6. Evaluasi Sistem Konsumen mengevaluasi apakah sistem yang sudah jadi sudah sesuai dengan yang
diharapkan . Jika ya, langkah 7 dilakukan dan jika tidak, ulangi langkah 4 dan 5. 7. Menggunakan sistem
Perangkat lunak yang telah diuji dan diterima konsumen siap untuk digunakan. Kelebihan Prototype
1. Pendefinisian kebutuhan pemakai menjadi lebih baik karena keterlibatan pemakai yang lebih intensif.
2. Meningkatkan kepuasan pemakai dan mengurangi resiko pemakai tidak menggunakan sistem mengingat keterlibatan mereka yang sangat tinggi sehinga
sistem memenuhi kebutuhan mereka dengan lebih baik.
3. Mempersingkat waktu pengembangan.
4. Memperkecil kesalahan disebabkan pada setiap versi prototipe, kesalahan segera terdeteksi oleh pemakai.
5. Pemakai memiliki kesempatan yang lebih banyak dalam meminta perubahan- perubahan.
6. Menghemat biaya.
Kelemahan Prototype 1. Prototype hanya bisa berhasil jika pemakai bersungguh-sungguh dalam
menyediakan waktu dan pikiran untuk menggarap prototype.
2. Kemungkinan dokumentasi terabaikan karena pengembang lebih berkonsentrasi pada pengujian dan pembuatan prototype.
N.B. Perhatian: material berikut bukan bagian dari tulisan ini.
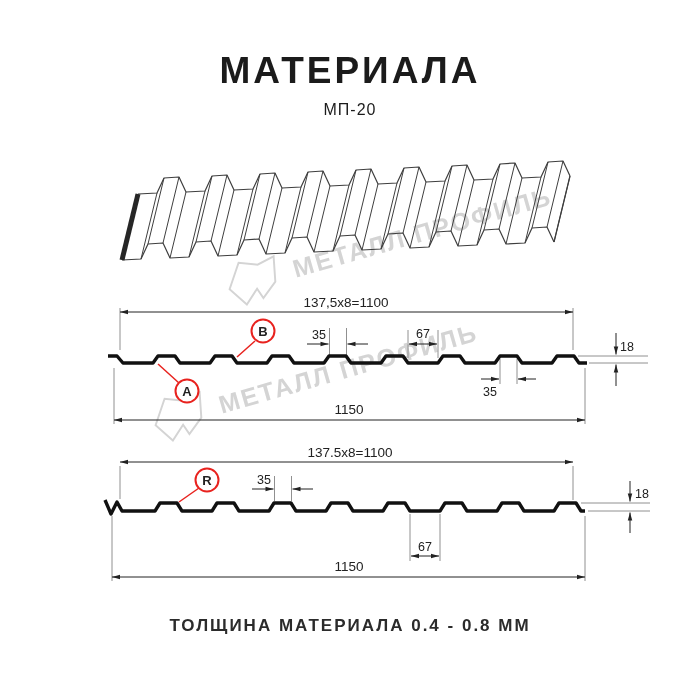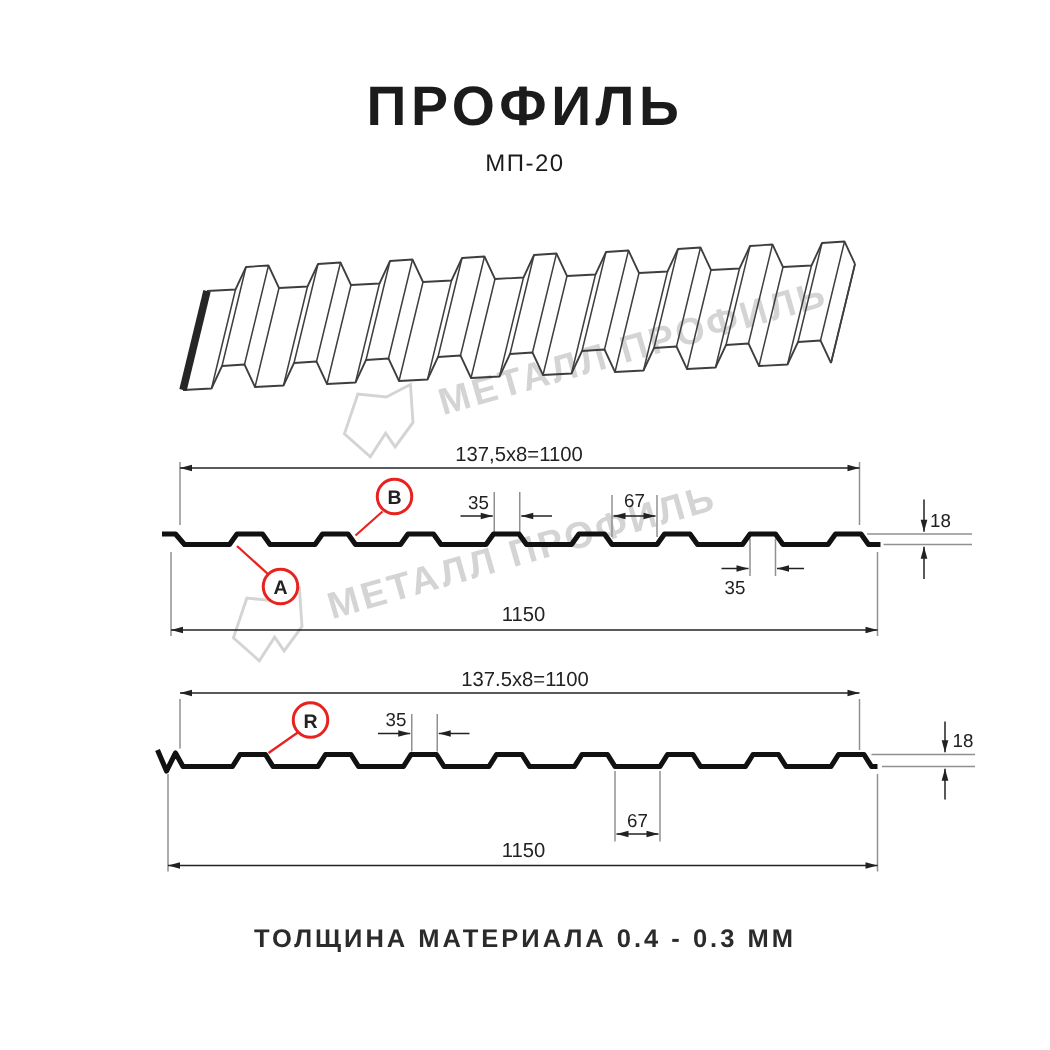--- a/index.html
+++ b/index.html
@@ -17,21 +17,21 @@
   .layer{position:absolute;left:0;top:0;}
   .footer{position:absolute;top:616px;left:0;width:100%;text-align:center;
          font-size:17px;font-weight:600;letter-spacing:2px;color:#2b2b2b;}
   svg text{font-family:"Liberation Sans",sans-serif;fill:#222;}
 </style>
 </head>
 <body>
 
 <div class="page">
 
-  <h1 class="title">ПРОФИЛЬ</h1>
+  <h1 class="title">МАТЕРИАЛА</h1>
   <div class="subtitle">МП-20</div>
 
   <div class="watermark" id="wm1">
     <svg width="62" height="54" viewBox="0 0 70 60">
       <path d="M6,32 L24,6 L44,14 L64,10 L58,38 L40,52 L36,40 L20,54 Z" fill="none" stroke="#d4d4d4" stroke-width="2.2" stroke-linejoin="miter"></path>
     </svg>
     <span>МЕТАЛЛ ПРОФИЛЬ</span>
   </div>
 
   <div class="watermark" id="wm2">
@@ -147,14 +147,14 @@
       <text x="349" y="571" text-anchor="middle" font-size="13.5">1150</text>
 
       <g>
         <line x1="179" y1="502" x2="199" y2="488" stroke="#e8221e" stroke-width="1.5"></line>
         <circle cx="207" cy="480" r="11.5" fill="#fff" stroke="#e8221e" stroke-width="2"></circle>
         <text x="207" y="485" text-anchor="middle" font-size="13" font-weight="bold" fill="#e8221e">R</text>
       </g>
     </g>
   </svg>
 
-  <div class="footer">ТОЛЩИНА МАТЕРИАЛА 0.4 - 0.3 ММ</div>
+  <div class="footer">ТОЛЩИНА МАТЕРИАЛА 0.4 - 0.8 ММ</div>
 </div>
 
 </body></html>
3. Mengingat target waktu yang pendek, ada kemungkinan sistem yang dibuat tidak lengkap dan bahkan sistem kurang teruji.
4. Jika terlalu banyak proses pengulangan dalam membuat prototype, ada kemungkinan pemakai menjadi jenuh dan memberikan reaksi yang negatif.
5. Apabila tidak dikelola dengan baik, prototype menjadi tidak pernah berakhir. Hal ini disebabkan permintaan terhadap perubahan terlalu mudah untuk dipenuhi.